974. Subarray Sums Divisible by K

 Given an array A of integers, return the number of (contiguous, non-empty) subarrays that have a sum divisible by K.

 

Example 1:

Input: A = [4,5,0,-2,-3,1], K = 5
Output: 7
Explanation: There are 7 subarrays with a sum divisible by K = 5:
[4, 5, 0, -2, -3, 1], [5], [5, 0], [5, 0, -2, -3], [0], [0, -2, -3], [-2, -3]

 

Note:

1. 1 <= A.length <= 30000
2. -10000 <= A[i] <= 10000
3. 2 <= K <= 10000

Approach 1: Prefix Sums and Counting

Intuition

As is typical with problems involving subarrays, we use prefix sums to add each subarray. Let P[i+1] = A[0] + A[1] + ... + A[i]. Then, each subarray can be written as P[j] - P[i](for j > i). Thus, we have P[j] - P[i] equal to 0 modulo K, or equivalently P[i] and P[j] are the same value modulo K.

Algorithm

Count all the P[i]'s modulo K. Let's say there are $C_x$ values $P[i] \equiv x \pmod{K}$. Then, there are $\sum_x \binom{C_x}{2}$ possible subarrays.

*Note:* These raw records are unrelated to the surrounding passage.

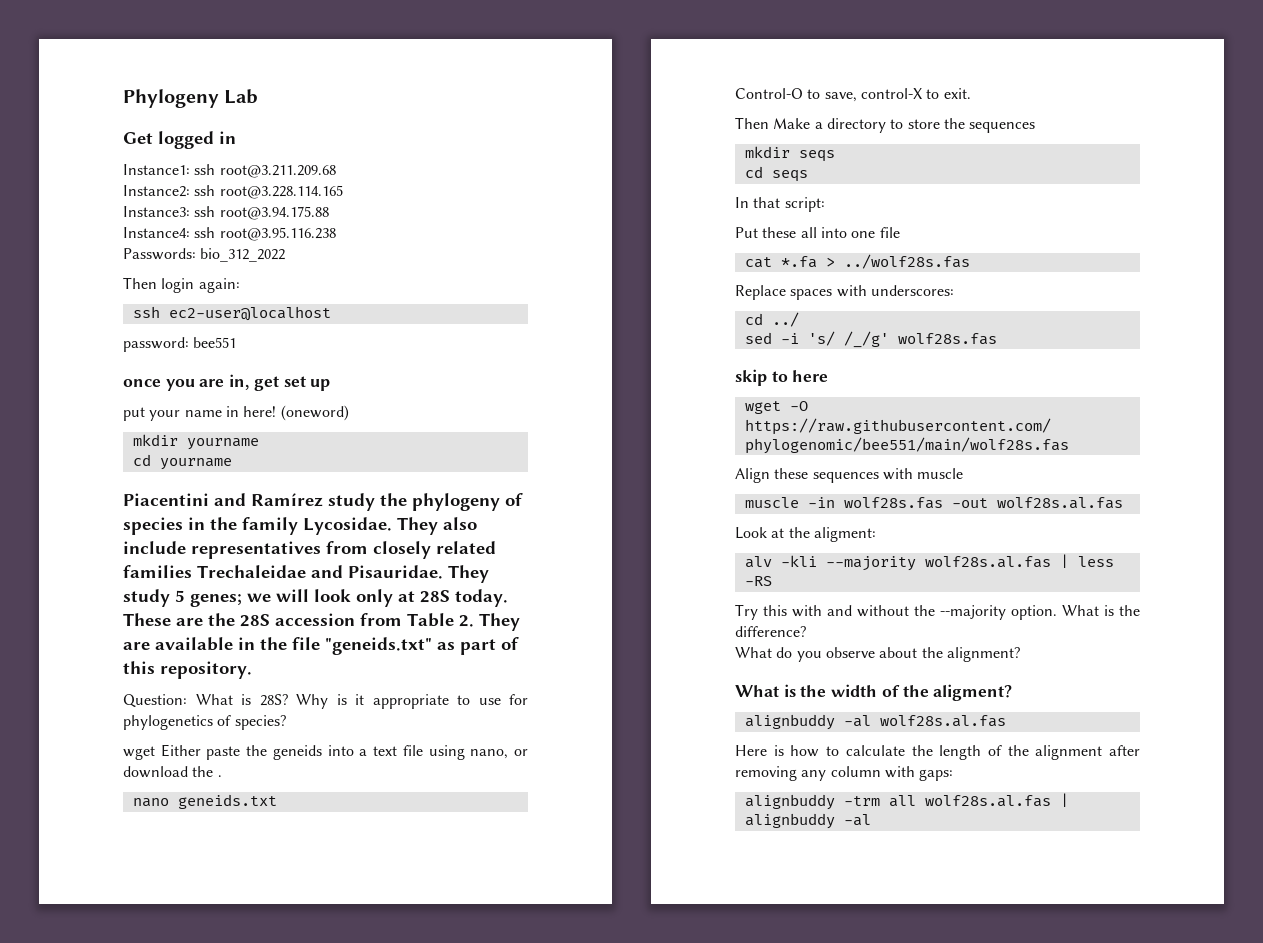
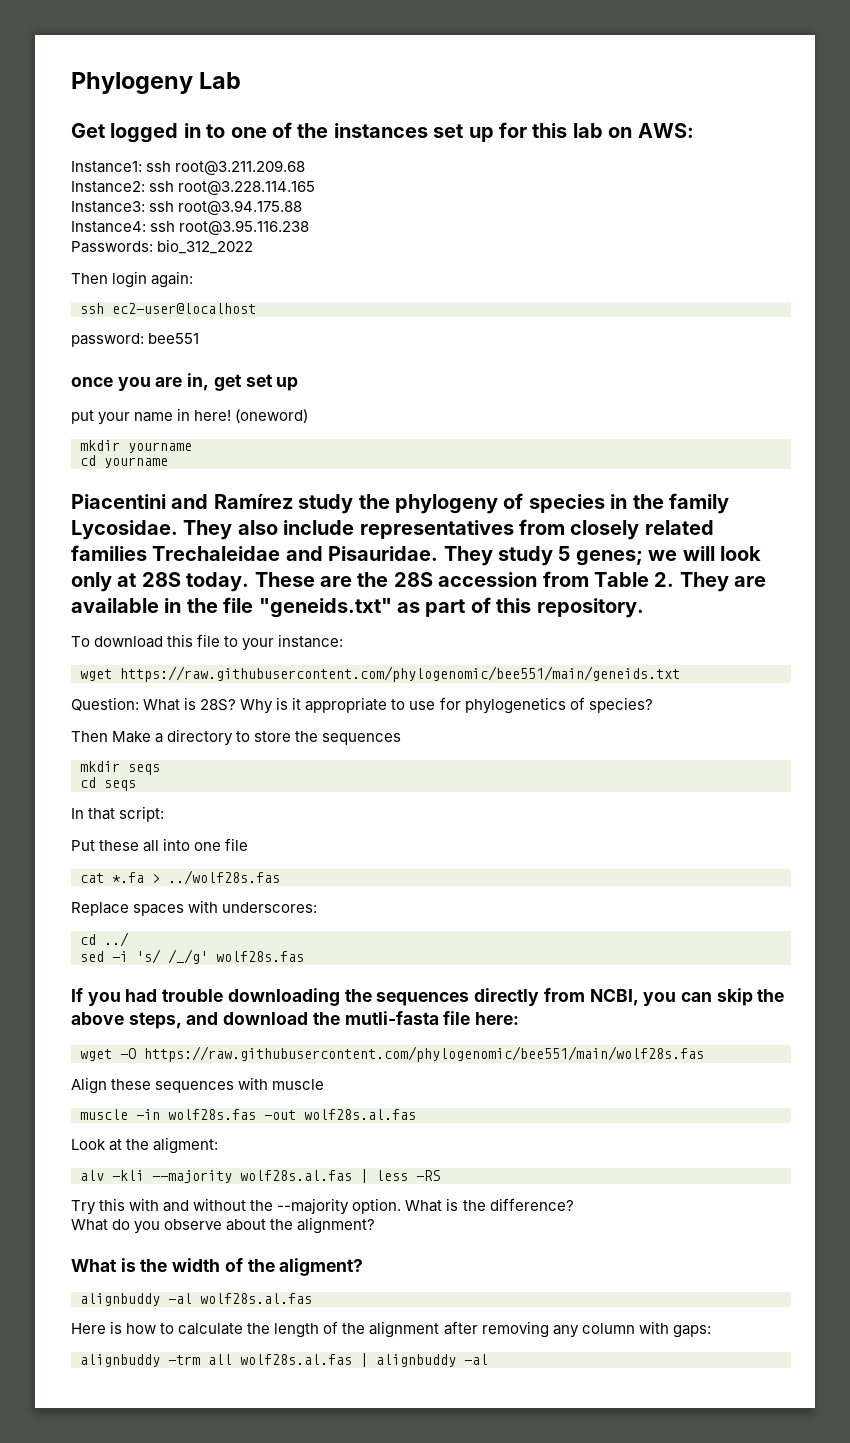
(236, 137) none -> [206,122,694,142] to one of the instances set up for this lab on AWS:
(252, 670) none -> [71,634,344,651] [80,666,680,682] // To download this file to your instance: // wget https://raw.githubusercontent.com/phylogenomic/bee551/main/geneids.txt
[123,744,528,760] [123,766,222,778] [132,794,277,809] [735,88,971,102] // wget Either paste the geneids into a text file using nano, or download the . // nano geneids.txt // Control-O to save, control-X to exit. -> (653, 705) none
[735,369,829,386] skip to here -> [71,988,785,1006] [71,1011,520,1029] If you had trouble downloading the sequences directly from NCBI, you can skip the above steps, and download the mutli-fasta file here:

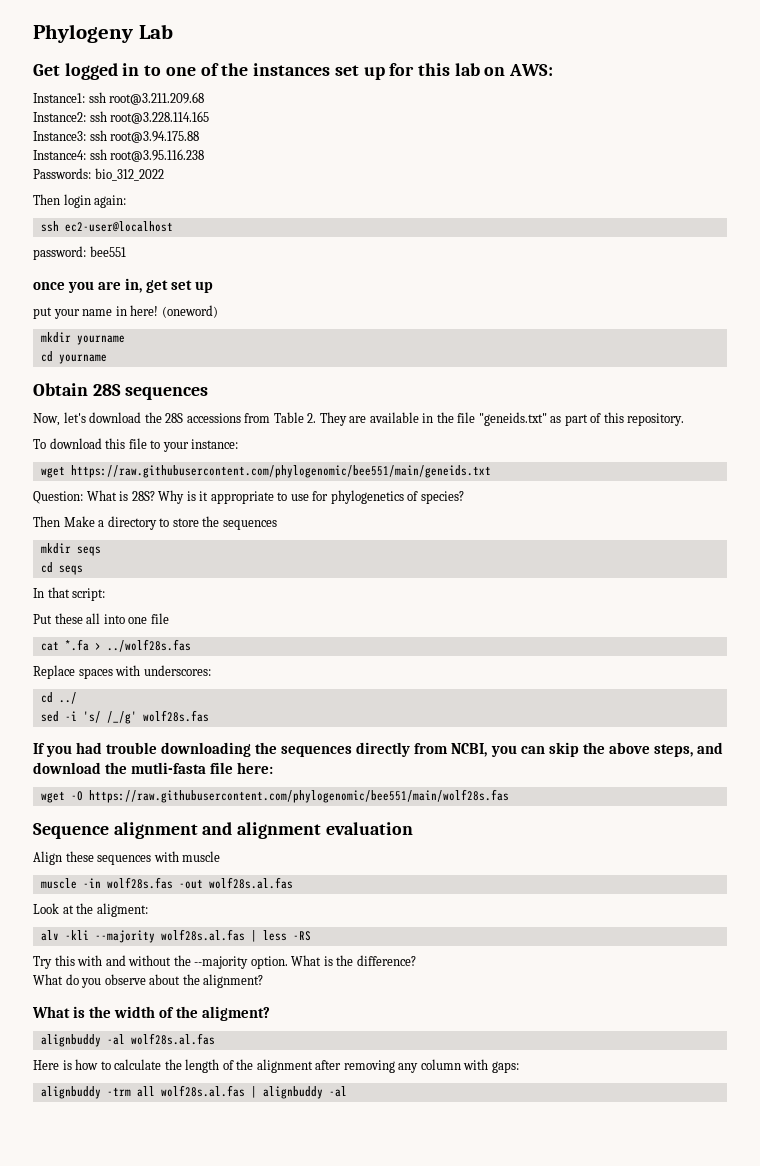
[71,493,729,514] [71,519,714,540] [71,545,761,566] [71,572,352,592] Piacentini and Ramírez study the phylogeny of species in the family Lycosidae. They also include representatives from closely related families Trechaleidae and Pisauridae. They study 5 genes; we will look only at 28S today. These are -> [33,383,209,400] [33,412,142,426] Obtain 28S sequences // Now, let's download
[438,572,538,587] accession -> [186,413,241,423] accessions
(704, 1054) none -> [33,822,413,839] // Sequence alignment and alignment evaluation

For example, take A = [4,5,0,-2,-3,1] and K = 5. Then P = [0,4,9,9,7,4,5], and $C_0 = 2, C_2 = 1, C_4 = 4$:

• With $C_0 = 2$ (at $P[0]$, $P[6]$), it indicates $\binom{2}{2} = 1$ subarray with sum divisible by $K$, namely $A[0:6] = [4, 5, 0, -2, -3, 1]$.
• With $C_4 = 4$ (at $P[1]$, $P[2]$, $P[3]$, $P[5]$), it indicates $\binom{4}{2} = 6$ subarrays with sum divisible by $K$, namely $A[1:2]$, $A[1:3]$, $A[1:5]$, $A[2:3]$, $A[2:5]$, $A[3:5]$.

class Solution {

    public int subarraysDivByK(int[] A, int K) {

        int N = A.length;

        int[] P = new int[N+1];

        for (int i = 0; i < N; ++i)

            P[i+1] = P[i] + A[i];

        int[] count = new int[K];

        for (int x: P)

            count[(x % K + K) % K]++;

        int ans = 0;

        for (int v: count)

            ans += v * (v - 1) / 2;

        return ans;

    }

}

Complexity Analysis

• Time Complexity: $O(N)$, where $N$ is the length of A.

• Space Complexity: $O(N)$. (However, the solution can be modified to use $O(K)$ space by storing only count.)